→ EXERCISE DETAILS: Set down the line containing "font-size: 13px ->" and each line after it through the last line of the records, exactly, leaving pictures out.
───
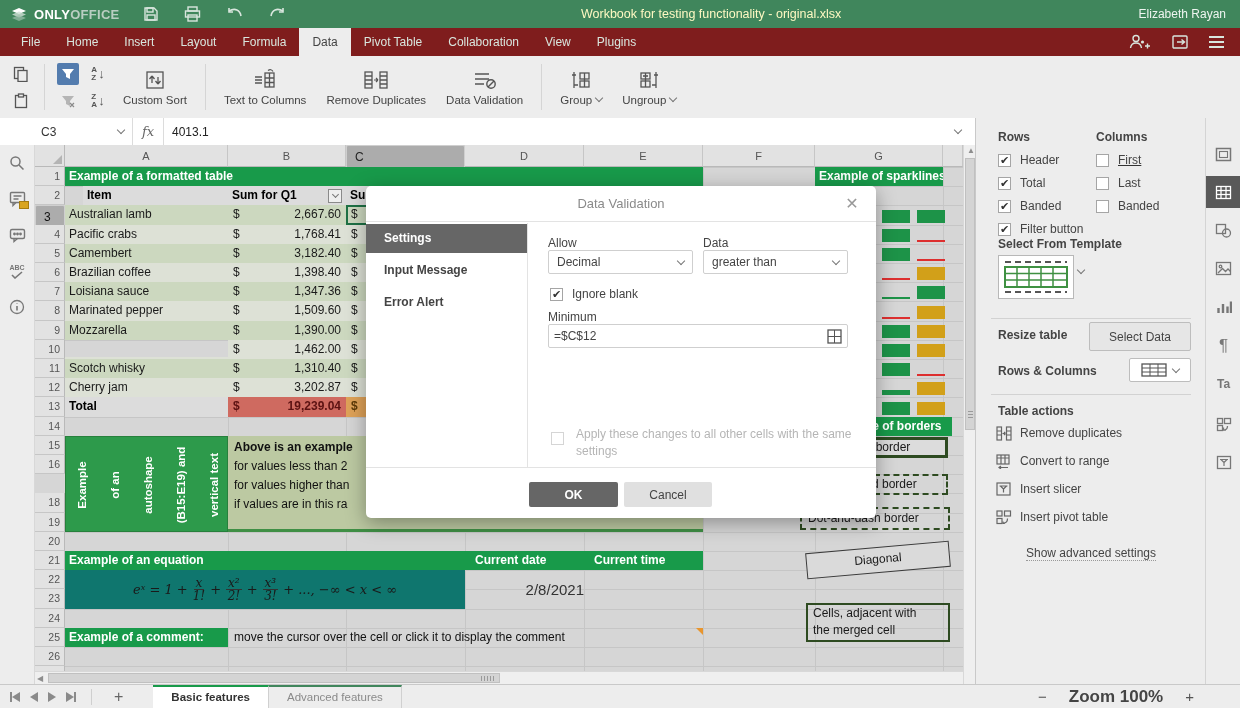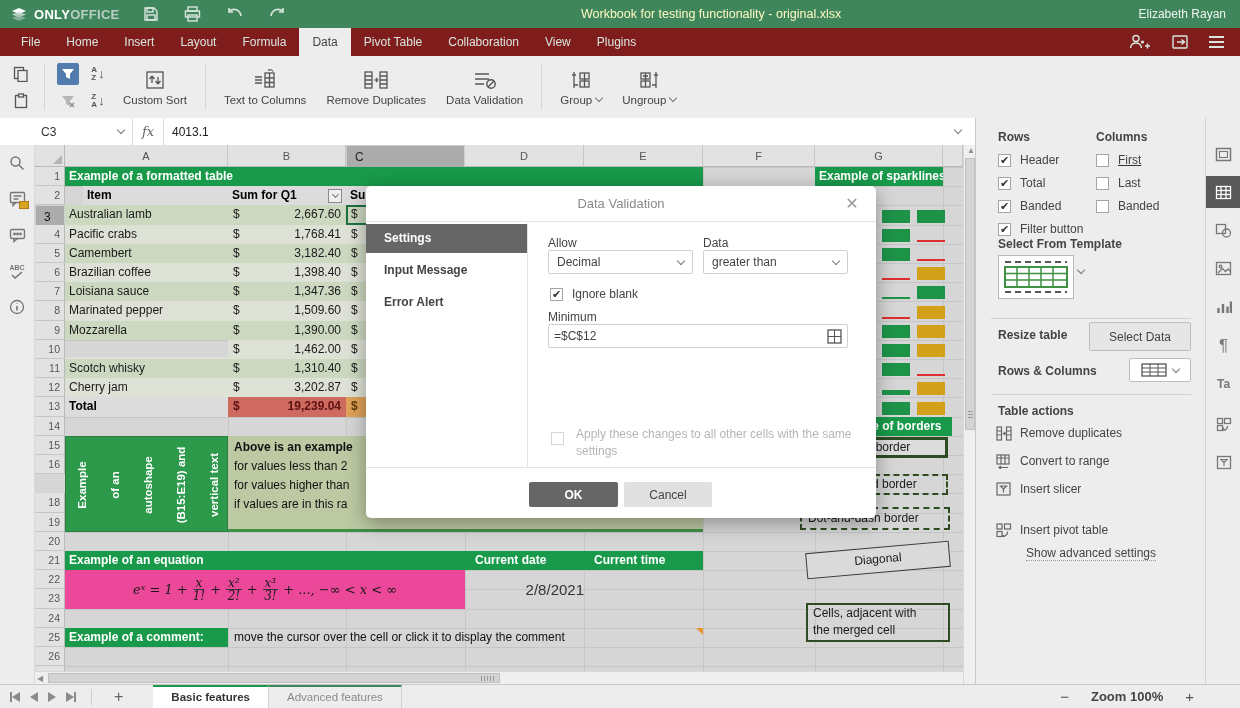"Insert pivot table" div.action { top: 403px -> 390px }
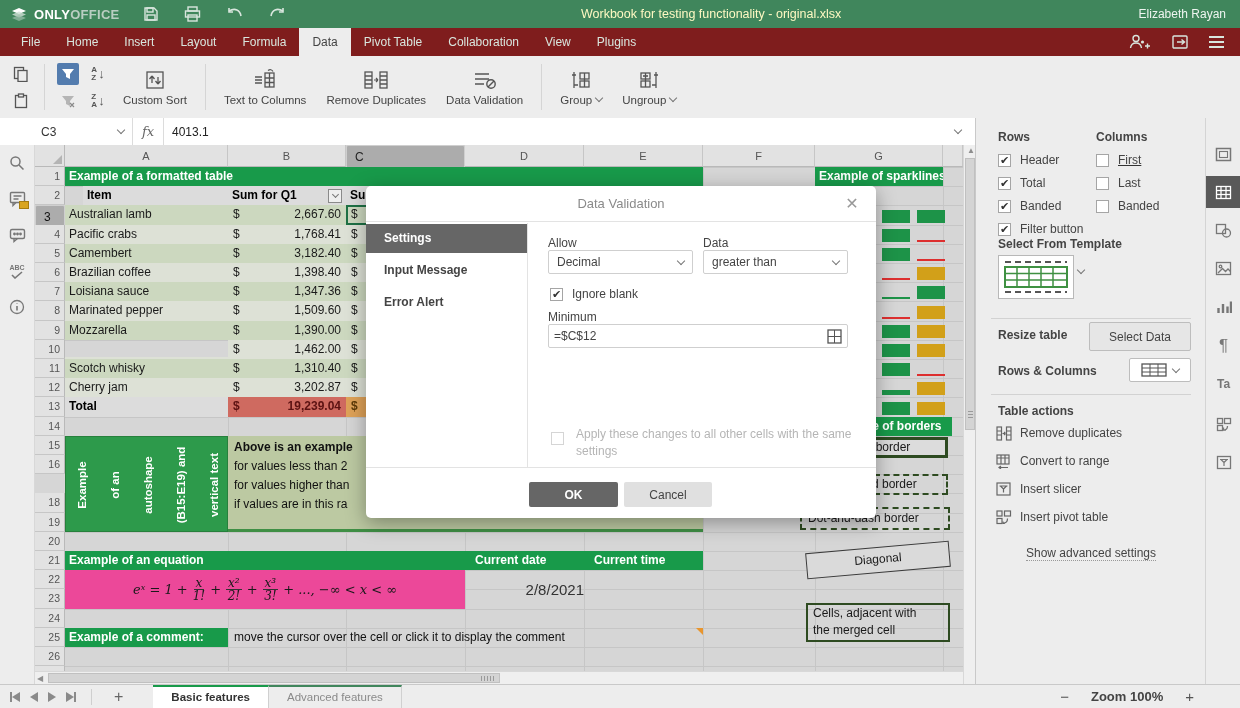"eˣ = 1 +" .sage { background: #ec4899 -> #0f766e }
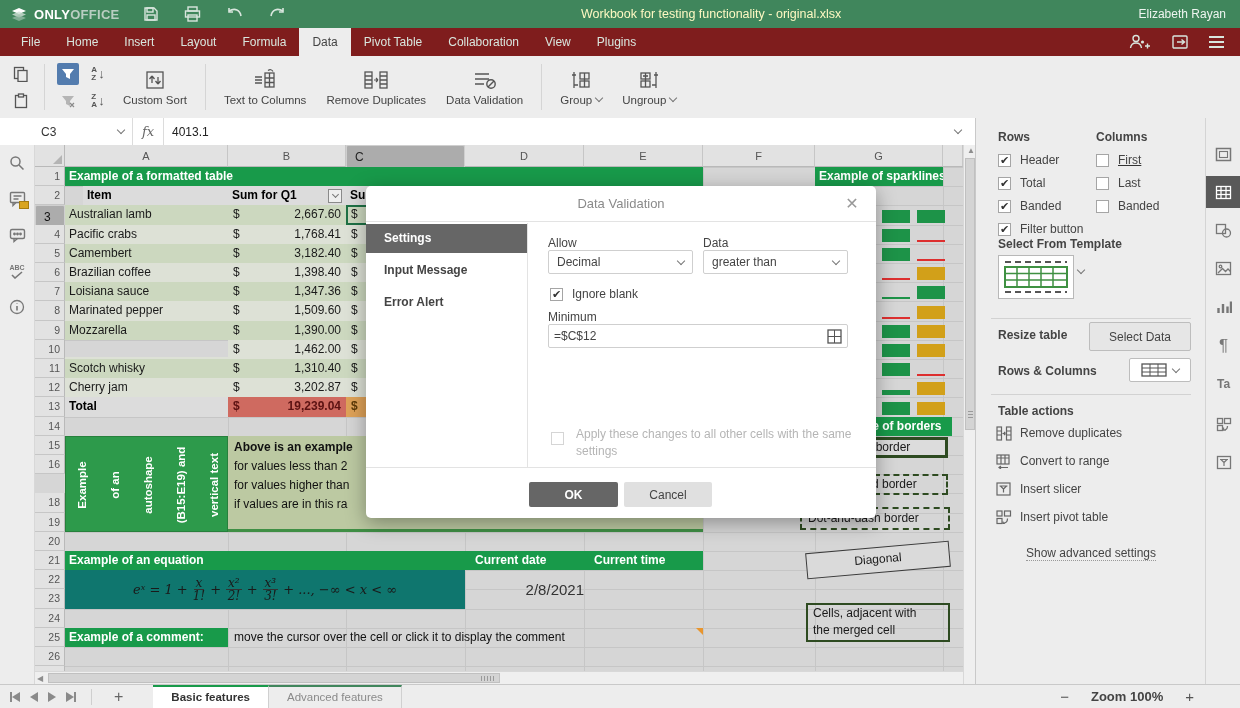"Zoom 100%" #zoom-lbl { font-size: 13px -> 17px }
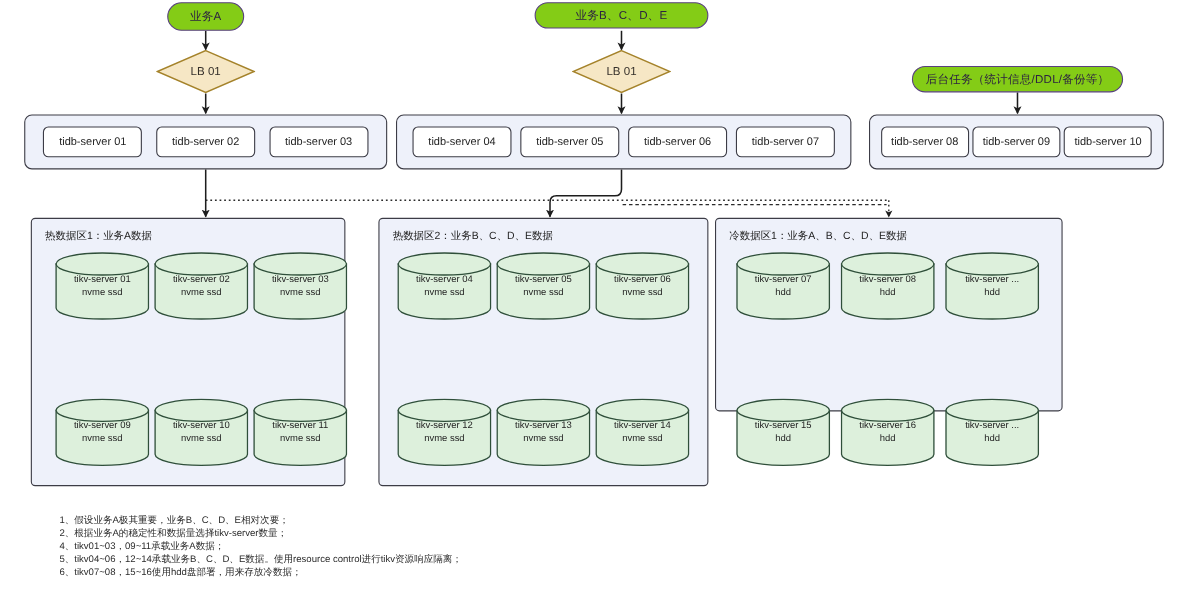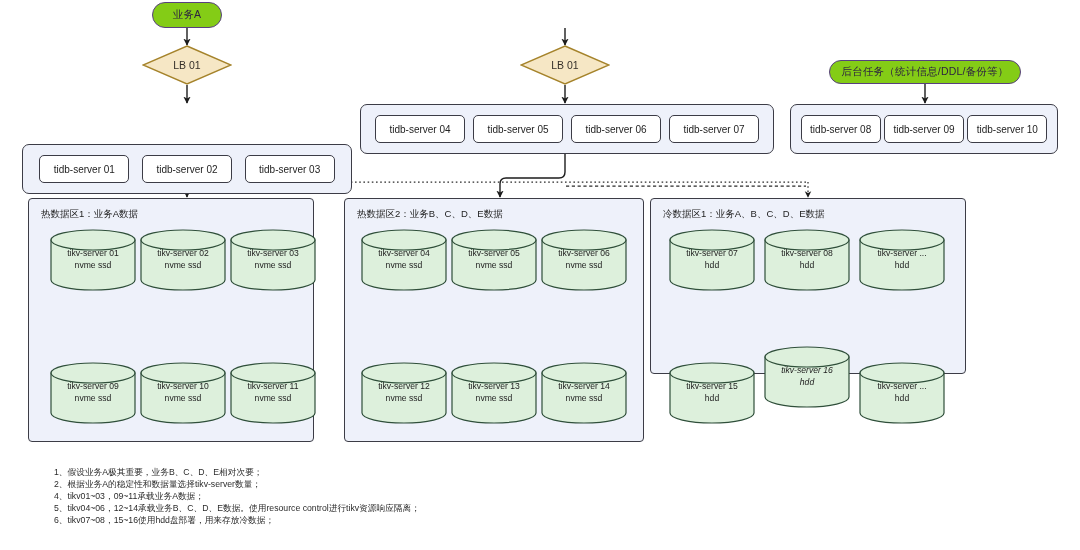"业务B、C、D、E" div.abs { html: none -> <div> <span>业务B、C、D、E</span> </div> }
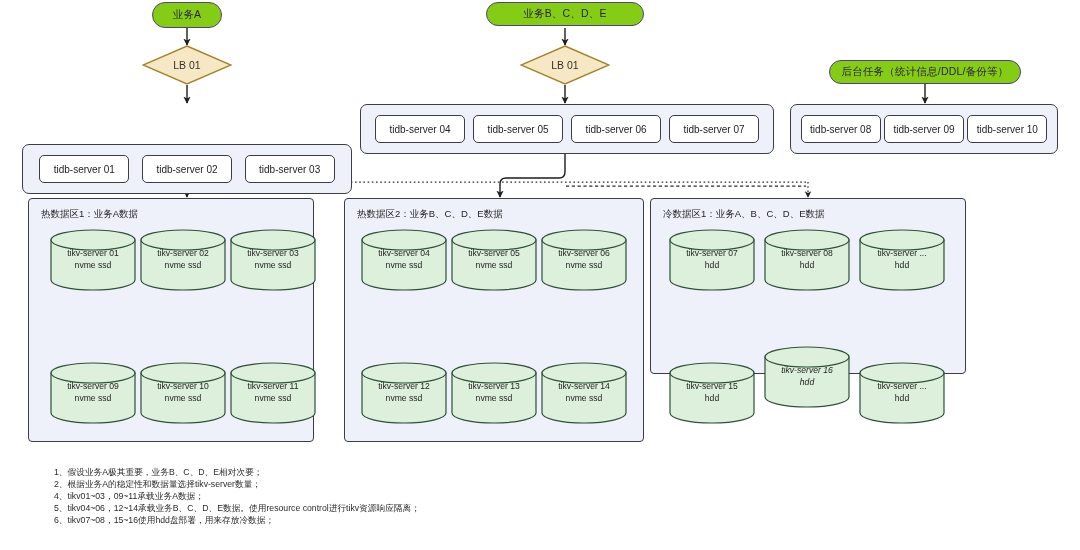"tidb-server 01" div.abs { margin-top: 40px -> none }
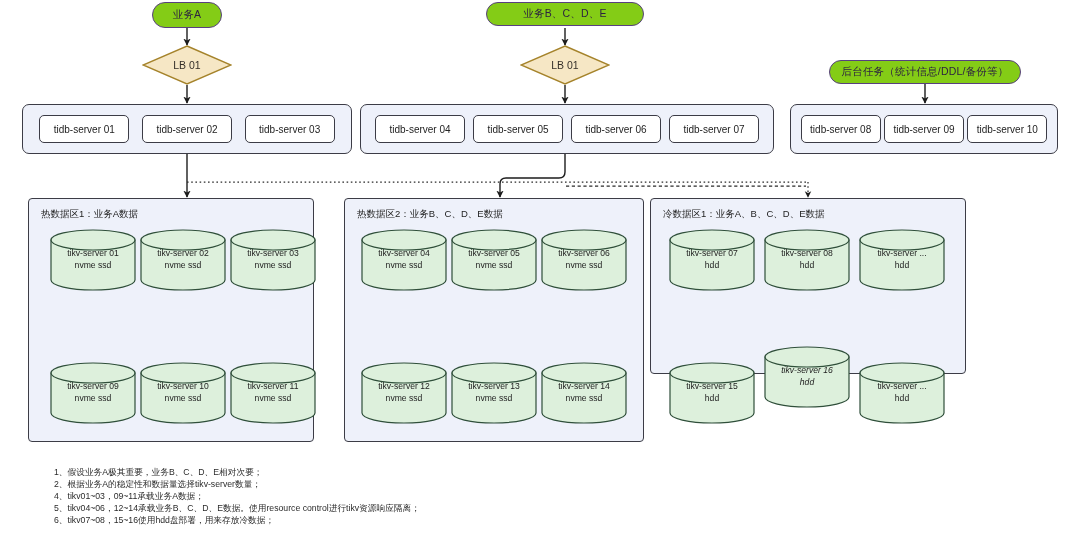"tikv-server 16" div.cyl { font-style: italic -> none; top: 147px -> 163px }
───
→ WRITTEN RESPONSE:
"Zoom 100%" #zoom-lbl { font-size: 13px -> 17px }
"业务B、C、D、E" div.abs { html: none -> <div> <span>业务B、C、D、E</span> </div> }
"tidb-server 01" div.abs { margin-top: 40px -> none }
"tikv-server 16" div.cyl { font-style: italic -> none; top: 147px -> 163px }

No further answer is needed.